(Edit tracking data)
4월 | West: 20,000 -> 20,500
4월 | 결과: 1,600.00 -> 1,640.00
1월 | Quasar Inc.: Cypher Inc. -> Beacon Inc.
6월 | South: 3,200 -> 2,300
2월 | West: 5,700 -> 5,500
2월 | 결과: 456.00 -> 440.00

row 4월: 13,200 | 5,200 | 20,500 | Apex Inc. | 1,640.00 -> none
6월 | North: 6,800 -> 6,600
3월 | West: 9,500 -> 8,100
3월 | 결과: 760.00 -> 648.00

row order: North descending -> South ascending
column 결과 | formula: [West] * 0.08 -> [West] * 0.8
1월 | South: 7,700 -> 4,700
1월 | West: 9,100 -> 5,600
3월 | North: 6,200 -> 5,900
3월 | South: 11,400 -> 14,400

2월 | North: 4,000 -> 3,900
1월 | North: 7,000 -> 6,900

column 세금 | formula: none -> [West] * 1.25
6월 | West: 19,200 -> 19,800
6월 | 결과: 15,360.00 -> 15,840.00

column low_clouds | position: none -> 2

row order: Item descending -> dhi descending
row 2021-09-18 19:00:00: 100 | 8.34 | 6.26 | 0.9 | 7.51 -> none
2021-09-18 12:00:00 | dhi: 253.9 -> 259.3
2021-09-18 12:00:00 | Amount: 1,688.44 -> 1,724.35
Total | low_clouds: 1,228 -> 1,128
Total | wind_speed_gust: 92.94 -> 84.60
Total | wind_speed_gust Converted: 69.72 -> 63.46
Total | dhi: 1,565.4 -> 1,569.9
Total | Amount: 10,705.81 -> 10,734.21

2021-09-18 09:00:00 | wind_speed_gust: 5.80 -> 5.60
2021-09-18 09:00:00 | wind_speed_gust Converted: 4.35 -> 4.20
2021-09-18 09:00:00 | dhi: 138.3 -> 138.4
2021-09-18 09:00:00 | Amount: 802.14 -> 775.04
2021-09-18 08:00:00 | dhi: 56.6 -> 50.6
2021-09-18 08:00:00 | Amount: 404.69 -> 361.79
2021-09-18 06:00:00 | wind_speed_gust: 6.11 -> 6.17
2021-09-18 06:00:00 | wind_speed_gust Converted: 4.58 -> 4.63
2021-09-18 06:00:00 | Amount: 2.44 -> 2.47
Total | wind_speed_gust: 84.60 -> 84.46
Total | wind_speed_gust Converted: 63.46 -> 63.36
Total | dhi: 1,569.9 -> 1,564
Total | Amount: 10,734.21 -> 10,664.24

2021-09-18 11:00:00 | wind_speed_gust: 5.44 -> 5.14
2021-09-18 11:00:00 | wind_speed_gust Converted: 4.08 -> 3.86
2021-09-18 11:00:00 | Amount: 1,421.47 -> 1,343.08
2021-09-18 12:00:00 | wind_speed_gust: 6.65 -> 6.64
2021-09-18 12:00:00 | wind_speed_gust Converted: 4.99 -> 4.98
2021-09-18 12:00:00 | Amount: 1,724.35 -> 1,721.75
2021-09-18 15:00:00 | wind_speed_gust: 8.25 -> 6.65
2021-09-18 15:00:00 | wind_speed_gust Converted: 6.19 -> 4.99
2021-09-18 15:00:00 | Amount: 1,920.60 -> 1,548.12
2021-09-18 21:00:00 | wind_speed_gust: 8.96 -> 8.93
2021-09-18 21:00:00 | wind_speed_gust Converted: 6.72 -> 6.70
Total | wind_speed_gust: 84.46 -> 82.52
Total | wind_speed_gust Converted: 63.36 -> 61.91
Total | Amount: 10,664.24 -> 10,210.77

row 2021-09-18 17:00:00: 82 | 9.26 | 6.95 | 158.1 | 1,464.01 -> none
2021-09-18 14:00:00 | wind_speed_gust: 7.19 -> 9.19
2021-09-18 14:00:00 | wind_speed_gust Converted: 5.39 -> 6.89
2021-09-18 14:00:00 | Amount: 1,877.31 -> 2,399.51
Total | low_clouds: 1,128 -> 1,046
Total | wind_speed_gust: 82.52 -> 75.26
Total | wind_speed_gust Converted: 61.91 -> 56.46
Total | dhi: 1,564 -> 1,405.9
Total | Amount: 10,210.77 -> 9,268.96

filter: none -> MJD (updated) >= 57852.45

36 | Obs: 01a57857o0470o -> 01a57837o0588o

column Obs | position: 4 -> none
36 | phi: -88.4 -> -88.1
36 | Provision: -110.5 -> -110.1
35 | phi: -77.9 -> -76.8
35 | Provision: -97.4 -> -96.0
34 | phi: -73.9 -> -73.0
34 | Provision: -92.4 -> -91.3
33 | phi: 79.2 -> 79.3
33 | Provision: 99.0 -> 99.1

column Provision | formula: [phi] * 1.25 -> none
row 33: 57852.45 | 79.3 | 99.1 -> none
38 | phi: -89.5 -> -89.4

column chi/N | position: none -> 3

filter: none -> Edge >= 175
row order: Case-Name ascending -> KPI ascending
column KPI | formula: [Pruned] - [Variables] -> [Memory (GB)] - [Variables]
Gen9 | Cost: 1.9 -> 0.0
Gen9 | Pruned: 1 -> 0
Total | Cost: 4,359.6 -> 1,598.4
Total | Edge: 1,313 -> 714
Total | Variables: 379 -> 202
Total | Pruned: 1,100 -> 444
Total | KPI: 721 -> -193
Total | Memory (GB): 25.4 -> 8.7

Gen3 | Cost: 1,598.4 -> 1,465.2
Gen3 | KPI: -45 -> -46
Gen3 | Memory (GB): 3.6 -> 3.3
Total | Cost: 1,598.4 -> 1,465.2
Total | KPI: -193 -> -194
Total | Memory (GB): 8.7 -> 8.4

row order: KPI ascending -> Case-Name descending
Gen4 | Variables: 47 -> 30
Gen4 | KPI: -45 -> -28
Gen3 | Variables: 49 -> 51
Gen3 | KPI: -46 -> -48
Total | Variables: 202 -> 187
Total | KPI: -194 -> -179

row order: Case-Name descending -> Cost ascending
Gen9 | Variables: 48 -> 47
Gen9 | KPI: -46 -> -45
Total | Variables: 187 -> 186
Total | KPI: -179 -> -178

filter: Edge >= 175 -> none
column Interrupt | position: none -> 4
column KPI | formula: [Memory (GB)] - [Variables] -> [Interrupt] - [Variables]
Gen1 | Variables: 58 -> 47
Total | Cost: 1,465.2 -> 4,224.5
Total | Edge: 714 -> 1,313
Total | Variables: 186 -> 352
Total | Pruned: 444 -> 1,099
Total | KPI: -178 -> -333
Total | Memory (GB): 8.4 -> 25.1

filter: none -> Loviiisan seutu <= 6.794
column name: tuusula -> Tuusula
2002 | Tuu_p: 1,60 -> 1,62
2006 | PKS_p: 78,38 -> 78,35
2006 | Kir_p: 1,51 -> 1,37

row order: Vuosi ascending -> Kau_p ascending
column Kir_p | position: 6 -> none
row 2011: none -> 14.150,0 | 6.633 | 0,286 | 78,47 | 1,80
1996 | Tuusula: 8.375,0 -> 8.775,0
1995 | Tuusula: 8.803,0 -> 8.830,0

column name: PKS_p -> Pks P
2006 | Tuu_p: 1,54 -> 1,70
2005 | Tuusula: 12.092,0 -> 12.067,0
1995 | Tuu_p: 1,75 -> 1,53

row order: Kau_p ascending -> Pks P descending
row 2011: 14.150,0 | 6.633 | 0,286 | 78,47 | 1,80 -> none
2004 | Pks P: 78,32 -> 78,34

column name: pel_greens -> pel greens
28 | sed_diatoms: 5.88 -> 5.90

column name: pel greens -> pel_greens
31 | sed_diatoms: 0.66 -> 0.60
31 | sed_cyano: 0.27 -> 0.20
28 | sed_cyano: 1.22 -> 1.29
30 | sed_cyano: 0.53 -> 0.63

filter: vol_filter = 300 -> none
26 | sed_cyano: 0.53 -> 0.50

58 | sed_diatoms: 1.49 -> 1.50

Work item
Return, with no change at all, every line in the entries above from the line containing "33 | Provision: 99.0 -> 99.1" through the line containing "column Kir_p | position: 6 -> none".

Task result
33 | Provision: 99.0 -> 99.1

column Provision | formula: [phi] * 1.25 -> none
row 33: 57852.45 | 79.3 | 99.1 -> none
38 | phi: -89.5 -> -89.4

column chi/N | position: none -> 3

filter: none -> Edge >= 175
row order: Case-Name ascending -> KPI ascending
column KPI | formula: [Pruned] - [Variables] -> [Memory (GB)] - [Variables]
Gen9 | Cost: 1.9 -> 0.0
Gen9 | Pruned: 1 -> 0
Total | Cost: 4,359.6 -> 1,598.4
Total | Edge: 1,313 -> 714
Total | Variables: 379 -> 202
Total | Pruned: 1,100 -> 444
Total | KPI: 721 -> -193
Total | Memory (GB): 25.4 -> 8.7

Gen3 | Cost: 1,598.4 -> 1,465.2
Gen3 | KPI: -45 -> -46
Gen3 | Memory (GB): 3.6 -> 3.3
Total | Cost: 1,598.4 -> 1,465.2
Total | KPI: -193 -> -194
Total | Memory (GB): 8.7 -> 8.4

row order: KPI ascending -> Case-Name descending
Gen4 | Variables: 47 -> 30
Gen4 | KPI: -45 -> -28
Gen3 | Variables: 49 -> 51
Gen3 | KPI: -46 -> -48
Total | Variables: 202 -> 187
Total | KPI: -194 -> -179

row order: Case-Name descending -> Cost ascending
Gen9 | Variables: 48 -> 47
Gen9 | KPI: -46 -> -45
Total | Variables: 187 -> 186
Total | KPI: -179 -> -178

filter: Edge >= 175 -> none
column Interrupt | position: none -> 4
column KPI | formula: [Memory (GB)] - [Variables] -> [Interrupt] - [Variables]
Gen1 | Variables: 58 -> 47
Total | Cost: 1,465.2 -> 4,224.5
Total | Edge: 714 -> 1,313
Total | Variables: 186 -> 352
Total | Pruned: 444 -> 1,099
Total | KPI: -178 -> -333
Total | Memory (GB): 8.4 -> 25.1

filter: none -> Loviiisan seutu <= 6.794
column name: tuusula -> Tuusula
2002 | Tuu_p: 1,60 -> 1,62
2006 | PKS_p: 78,38 -> 78,35
2006 | Kir_p: 1,51 -> 1,37

row order: Vuosi ascending -> Kau_p ascending
column Kir_p | position: 6 -> none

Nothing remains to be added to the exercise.